The Fund would prefer to see debt restructuring, if required, done earlier to avoid such mistakes. The re-profiling, to be carried out voluntarily with creditor consent, is seen as an intermediate measure to reduce both the need for more extensive IMF assistance and deeper restructuring.
When the plan was first aired a year ago, however, the maturity extension of all debts by three to five years was an automatic measure for all sovereigns tapping the Fund.
In the version put to the IMF’s board, though, the extension is no longer automatic.
“Most directors stressed that there should be no presumption that a re-profiling of debt would be required simply because a member seeks Fund support, and that staff would need to exercise judgment in determining cases where a re-profiling would be called for, taking account of members’ specific circumstances,” the IMF said in a statement.
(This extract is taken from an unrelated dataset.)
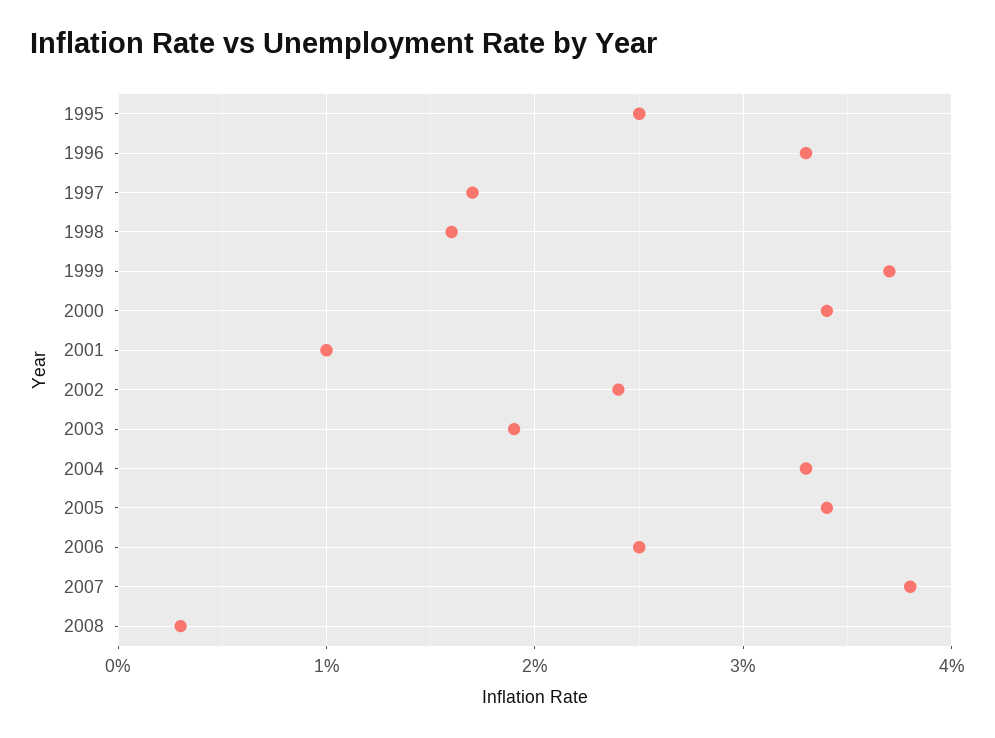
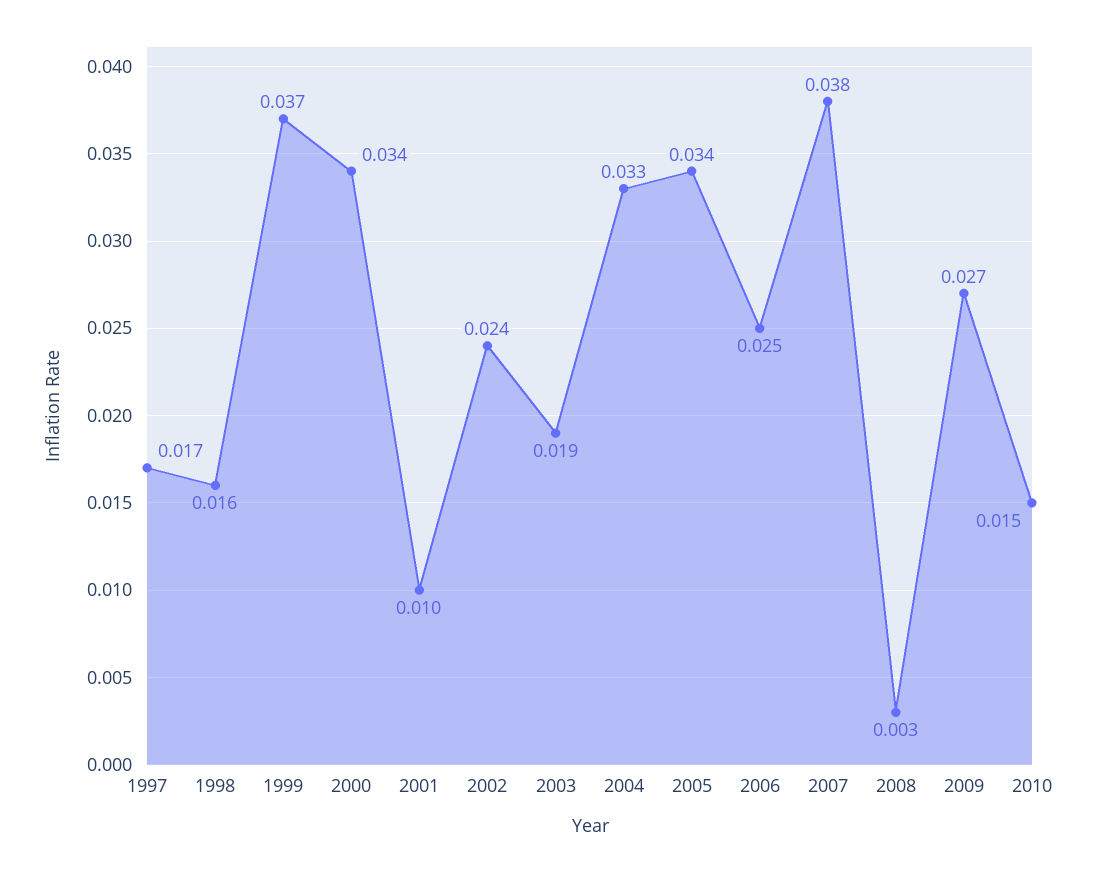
1995: 0.025 -> none
1996: 0.033 -> none
2009: none -> 0.027
2010: none -> 0.015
There was opposition to the initial plan from certain influential members, including the US, who wanted to maintain more flexible market-based plans rather than proscriptive measures that would take effect automatically. This flexibility was also preferred by creditors.
“A few directors, noting the operational difficulty in judging if both conditions for re-profiling have been met and the risk that the re-profiling expectation could trigger market volatility, preferred to maintain the current framework, which they considered more pragmatic and flexible,” the IMF said.
An IMF official said it wanted to reach a consensus among both official sector and private sector parties, and would consult further with market representatives.
“This is important, as we want to avoid unintended consequences. We want to incorporate their views as much as we can,” the official said.
Many of the fund’s directors also wanted the exemption, which allowed the IMF to grant Greece such exceptional funds in 2010, to be dropped.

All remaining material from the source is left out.